Action item:
From the records below, work out how many lines contain "absolute". Reply with that number alone.

—————

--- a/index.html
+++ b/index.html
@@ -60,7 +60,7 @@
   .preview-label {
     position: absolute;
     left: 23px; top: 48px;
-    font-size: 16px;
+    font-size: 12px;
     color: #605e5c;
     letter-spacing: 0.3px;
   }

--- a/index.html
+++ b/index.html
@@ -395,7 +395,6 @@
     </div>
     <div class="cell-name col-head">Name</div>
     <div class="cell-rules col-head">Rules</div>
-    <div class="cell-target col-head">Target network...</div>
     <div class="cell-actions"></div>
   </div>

—————

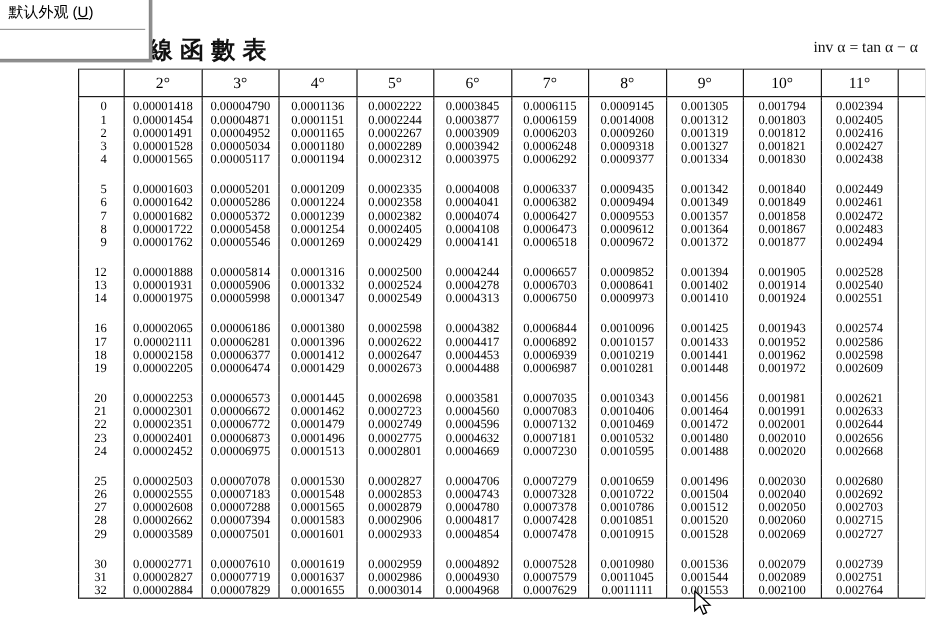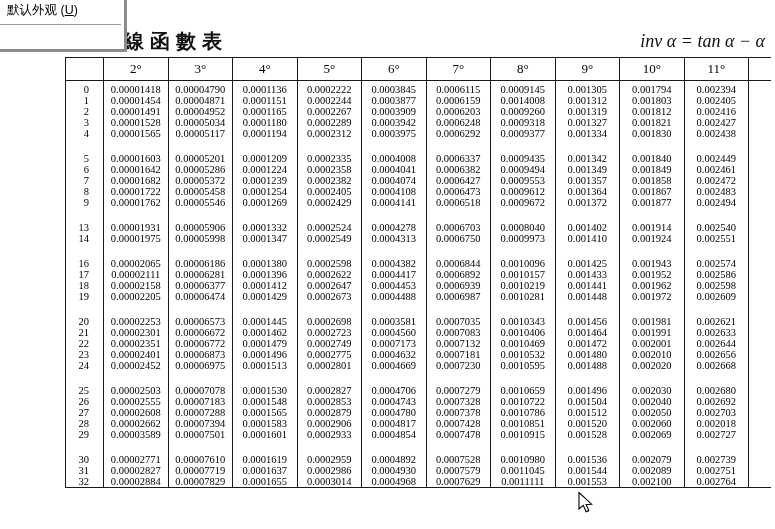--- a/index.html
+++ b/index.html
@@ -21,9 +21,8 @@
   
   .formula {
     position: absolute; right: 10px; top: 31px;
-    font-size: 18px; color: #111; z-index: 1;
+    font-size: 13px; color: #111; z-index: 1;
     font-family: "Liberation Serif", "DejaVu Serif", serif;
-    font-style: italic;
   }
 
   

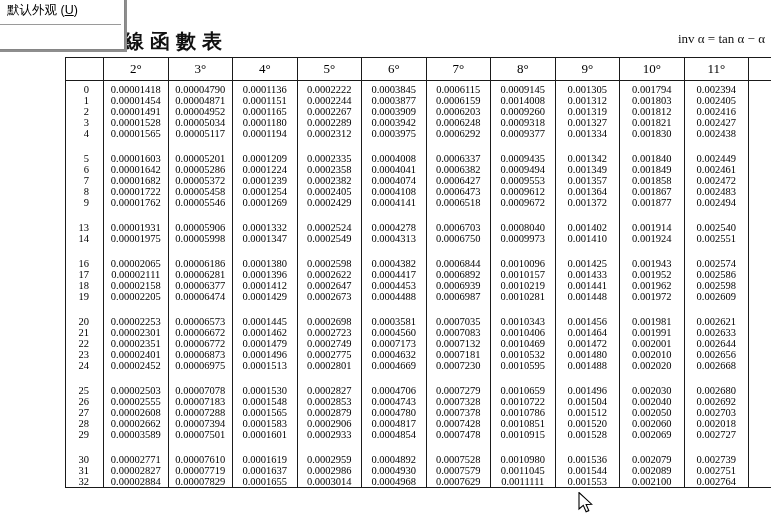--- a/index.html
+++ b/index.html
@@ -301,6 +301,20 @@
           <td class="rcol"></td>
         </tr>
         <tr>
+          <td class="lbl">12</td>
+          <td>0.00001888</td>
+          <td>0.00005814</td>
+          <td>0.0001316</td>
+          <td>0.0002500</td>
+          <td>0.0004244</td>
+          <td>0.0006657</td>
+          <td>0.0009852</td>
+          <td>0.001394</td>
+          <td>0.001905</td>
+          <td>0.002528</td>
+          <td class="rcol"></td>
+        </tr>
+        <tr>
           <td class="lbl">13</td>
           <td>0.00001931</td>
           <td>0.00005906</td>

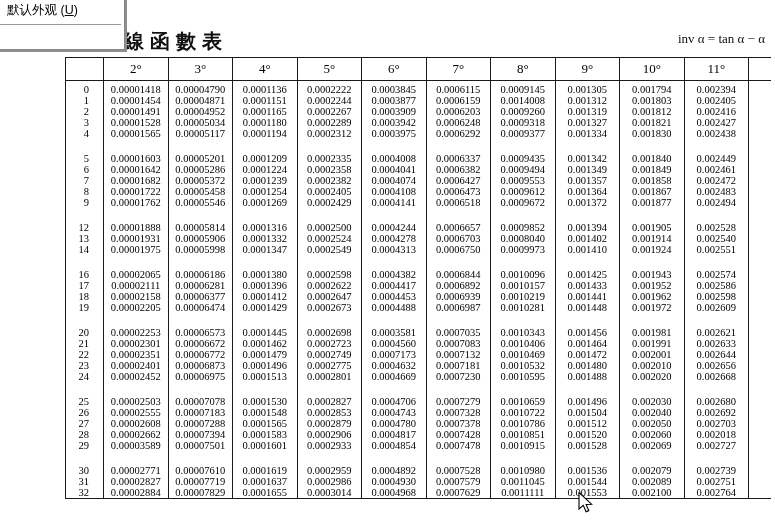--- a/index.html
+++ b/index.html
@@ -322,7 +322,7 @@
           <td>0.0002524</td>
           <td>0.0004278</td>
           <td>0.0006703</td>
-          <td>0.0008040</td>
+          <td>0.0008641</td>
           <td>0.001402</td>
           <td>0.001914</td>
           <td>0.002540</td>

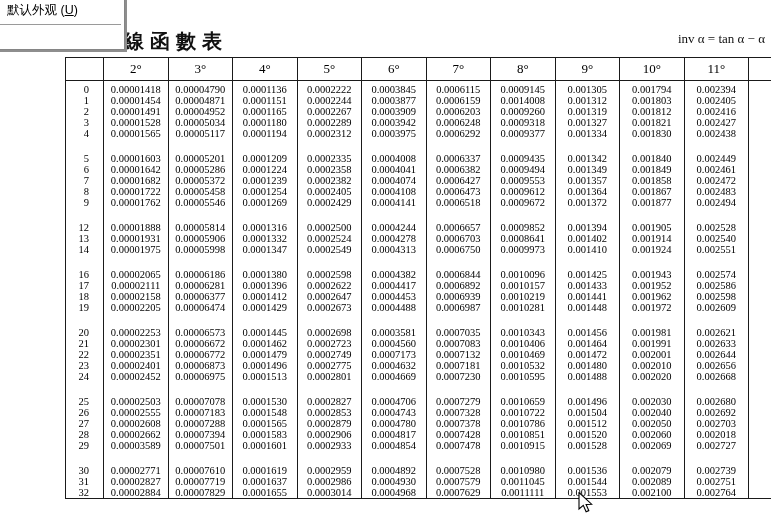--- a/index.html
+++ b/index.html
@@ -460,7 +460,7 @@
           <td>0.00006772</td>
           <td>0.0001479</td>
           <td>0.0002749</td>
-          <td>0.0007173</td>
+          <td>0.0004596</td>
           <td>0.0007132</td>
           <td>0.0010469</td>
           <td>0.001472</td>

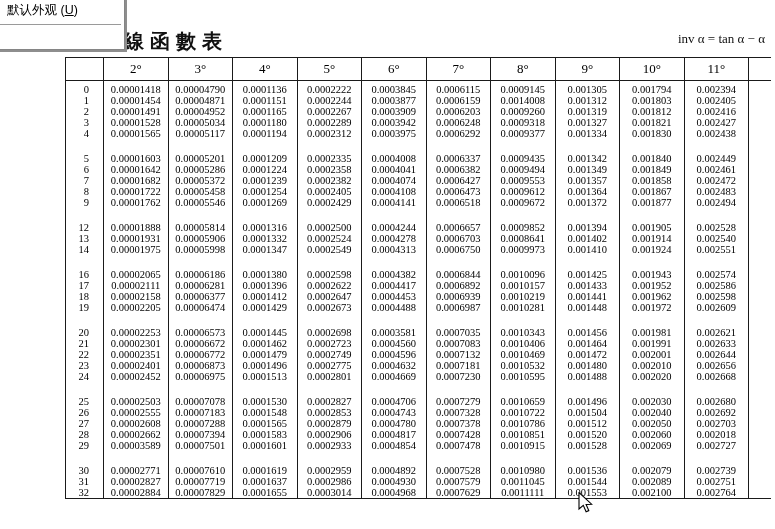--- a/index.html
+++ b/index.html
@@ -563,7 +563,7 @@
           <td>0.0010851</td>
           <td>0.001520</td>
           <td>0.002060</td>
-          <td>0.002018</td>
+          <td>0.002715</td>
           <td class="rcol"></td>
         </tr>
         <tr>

—————

Solution:
2